#### WORK ORDER
Do not include the pictures; repeat the rest of the data exactly.

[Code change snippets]
--- --- ---

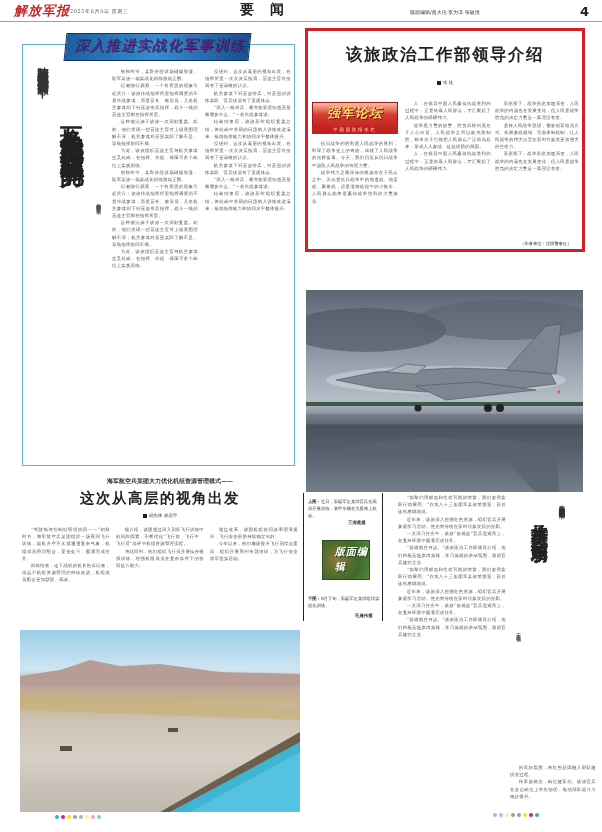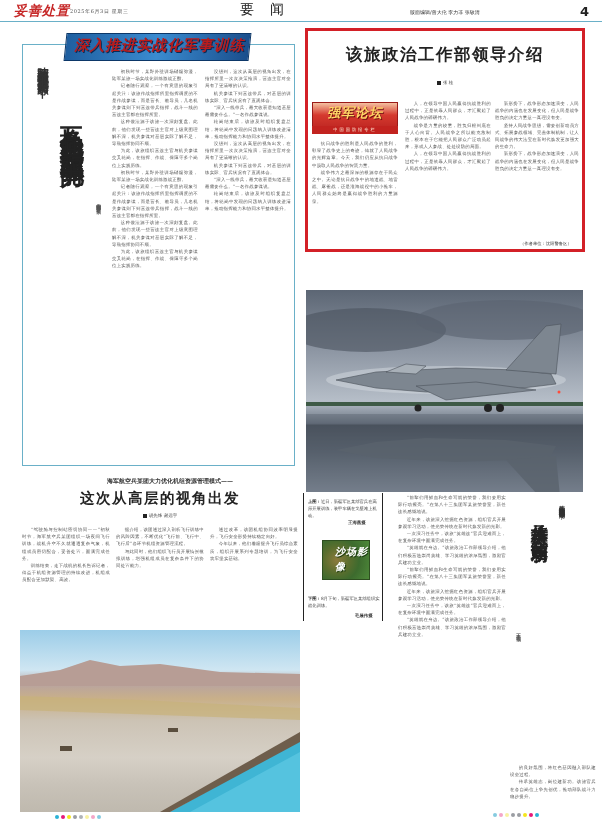--- a/index.html
+++ b/index.html
@@ -69,7 +69,7 @@
 <body>
 
 <div class="abs masthead"></div>
-<div class="abs logo">妥善处置</div>
+<div class="abs logo">解放军报</div>
 <div class="abs date">2025年6月3日  星期三</div>
 <div class="abs section">要闻</div>
 <div class="abs editors">版面编辑/曾大伦  李力非  张敏清</div>

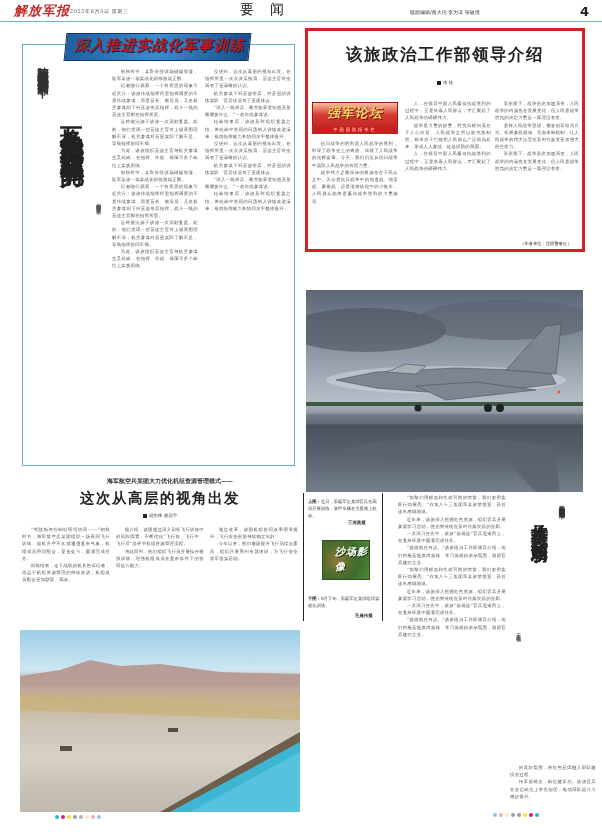--- a/index.html
+++ b/index.html
@@ -12,7 +12,7 @@
   .masthead { left: 0; top: 0; width: 602px; height: 22px; border-bottom: 1px solid #6ab0c8; }
   .logo { left: 14px; top: 2px; font-family: "DejaVu Serif", serif; font-style: italic; font-weight: bold; color: #c62828; font-size: 13px; letter-spacing: 1px; }
   .date { left: 70px; top: 8px; font-size: 5px; color: #555; letter-spacing: 0.6px; }
-  .section { left: 240px; top: 1px; font-family: "DejaVu Sans", sans-serif; font-weight: normal; font-size: 14px; color: #222; letter-spacing: 16px; }
+  .section { left: 240px; top: 1px; font-family: "DejaVu Sans", sans-serif; font-weight: bold; font-size: 14px; color: #222; letter-spacing: 16px; }
   .editors { left: 410px; top: 9px; font-size: 5px; color: #333; font-family: "DejaVu Sans", sans-serif; }
   .pagenum { left: 580px; top: 4px; font-size: 13px; font-weight: bold; font-family: "DejaVu Sans", sans-serif; color: #222; }
 

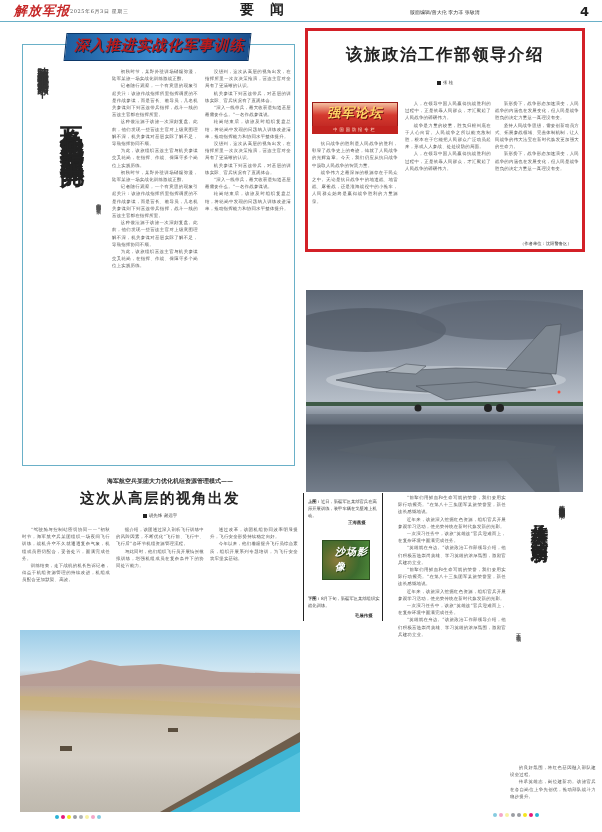--- a/index.html
+++ b/index.html
@@ -19,7 +19,7 @@
   
   .lt-box { left: 22px; top: 44px; width: 273px; height: 422px; border: 1.5px solid #6ab0c8; }
   .banner { left: 65px; top: 33px; width: 185px; height: 28px; background: linear-gradient(90deg,#1f5fa0,#3a8bd0 50%,#1a4e8c); border: 1px solid #0c3768; transform: skewX(-6deg); }
-  .banner-text { left: 72px; top: 36px; width: 175px; text-align: center; color: #b91c1c; font-family: "DejaVu Sans", sans-serif; font-weight: bold; font-style: italic; font-size: 14.5px; letter-spacing: 1px; text-shadow: 1px 1px 0 #0a2a55; }
+  .banner-text { left: 72px; top: 36px; width: 175px; text-align: center; color: #701a75; font-family: "DejaVu Sans", sans-serif; font-weight: normal; font-style: italic; font-size: 14.5px; letter-spacing: 1px; text-shadow: 1px 1px 0 #0a2a55; }
 
   .vkicker { left: 36px; top: 58px; width: 14px; writing-mode: vertical-rl; font-size: 11.2px; font-weight: bold; color: #333; letter-spacing: 1px; line-height: 14px; }
   .vhead { left: 57px; top: 108px; width: 30px; writing-mode: vertical-rl; font-family: "DejaVu Sans", sans-serif; font-weight: bold; font-size: 24px; color: #222; line-height: 30px; letter-spacing: 2px; }

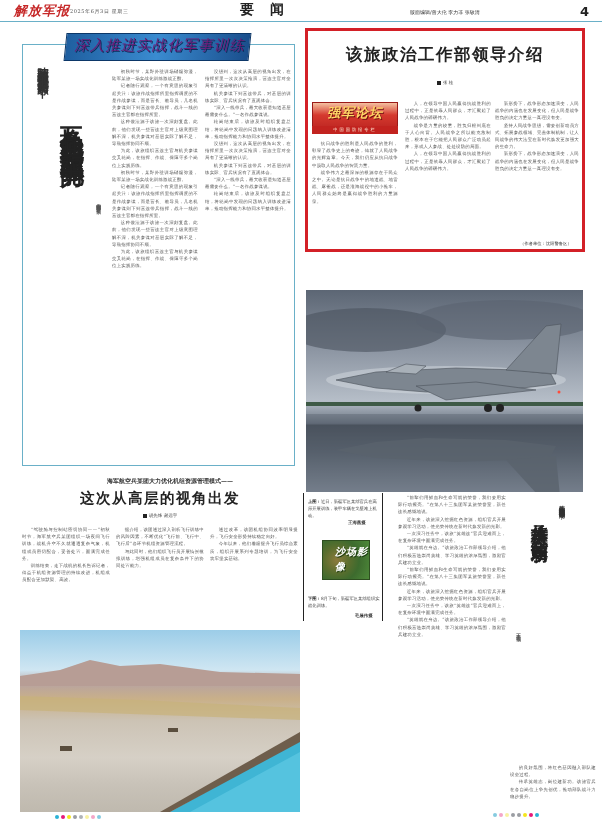--- a/index.html
+++ b/index.html
@@ -186,7 +186,7 @@
 </div>
 <div class="abs credit" style="left:348px; top:520px;">王海燕摄</div>
 <div class="abs shachang-badge"></div>
-<div class="abs shachang-text">沙场影像</div>
+<div class="abs shachang-text">版面编辑</div>
 <div class="abs caption" style="left:308px; top:595px; width:72px;">
   <b>下图：</b><span>8月下旬，新疆军区某部组织实战化训练。</span>
 </div>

--- --- ---

#### OUTPUT
--- a/index.html
+++ b/index.html
@@ -69,7 +69,7 @@
 <body>
 
 <div class="abs masthead"></div>
-<div class="abs logo">妥善处置</div>
+<div class="abs logo">解放军报</div>
 <div class="abs date">2025年6月3日  星期三</div>
 <div class="abs section">要闻</div>
 <div class="abs editors">版面编辑/曾大伦  李力非  张敏清</div>

--- a/index.html
+++ b/index.html
@@ -12,7 +12,7 @@
   .masthead { left: 0; top: 0; width: 602px; height: 22px; border-bottom: 1px solid #6ab0c8; }
   .logo { left: 14px; top: 2px; font-family: "DejaVu Serif", serif; font-style: italic; font-weight: bold; color: #c62828; font-size: 13px; letter-spacing: 1px; }
   .date { left: 70px; top: 8px; font-size: 5px; color: #555; letter-spacing: 0.6px; }
-  .section { left: 240px; top: 1px; font-family: "DejaVu Sans", sans-serif; font-weight: normal; font-size: 14px; color: #222; letter-spacing: 16px; }
+  .section { left: 240px; top: 1px; font-family: "DejaVu Sans", sans-serif; font-weight: bold; font-size: 14px; color: #222; letter-spacing: 16px; }
   .editors { left: 410px; top: 9px; font-size: 5px; color: #333; font-family: "DejaVu Sans", sans-serif; }
   .pagenum { left: 580px; top: 4px; font-size: 13px; font-weight: bold; font-family: "DejaVu Sans", sans-serif; color: #222; }
 

--- a/index.html
+++ b/index.html
@@ -19,7 +19,7 @@
   
   .lt-box { left: 22px; top: 44px; width: 273px; height: 422px; border: 1.5px solid #6ab0c8; }
   .banner { left: 65px; top: 33px; width: 185px; height: 28px; background: linear-gradient(90deg,#1f5fa0,#3a8bd0 50%,#1a4e8c); border: 1px solid #0c3768; transform: skewX(-6deg); }
-  .banner-text { left: 72px; top: 36px; width: 175px; text-align: center; color: #b91c1c; font-family: "DejaVu Sans", sans-serif; font-weight: bold; font-style: italic; font-size: 14.5px; letter-spacing: 1px; text-shadow: 1px 1px 0 #0a2a55; }
+  .banner-text { left: 72px; top: 36px; width: 175px; text-align: center; color: #701a75; font-family: "DejaVu Sans", sans-serif; font-weight: normal; font-style: italic; font-size: 14.5px; letter-spacing: 1px; text-shadow: 1px 1px 0 #0a2a55; }
 
   .vkicker { left: 36px; top: 58px; width: 14px; writing-mode: vertical-rl; font-size: 11.2px; font-weight: bold; color: #333; letter-spacing: 1px; line-height: 14px; }
   .vhead { left: 57px; top: 108px; width: 30px; writing-mode: vertical-rl; font-family: "DejaVu Sans", sans-serif; font-weight: bold; font-size: 24px; color: #222; line-height: 30px; letter-spacing: 2px; }

--- a/index.html
+++ b/index.html
@@ -186,7 +186,7 @@
 </div>
 <div class="abs credit" style="left:348px; top:520px;">王海燕摄</div>
 <div class="abs shachang-badge"></div>
-<div class="abs shachang-text">沙场影像</div>
+<div class="abs shachang-text">版面编辑</div>
 <div class="abs caption" style="left:308px; top:595px; width:72px;">
   <b>下图：</b><span>8月下旬，新疆军区某部组织实战化训练。</span>
 </div>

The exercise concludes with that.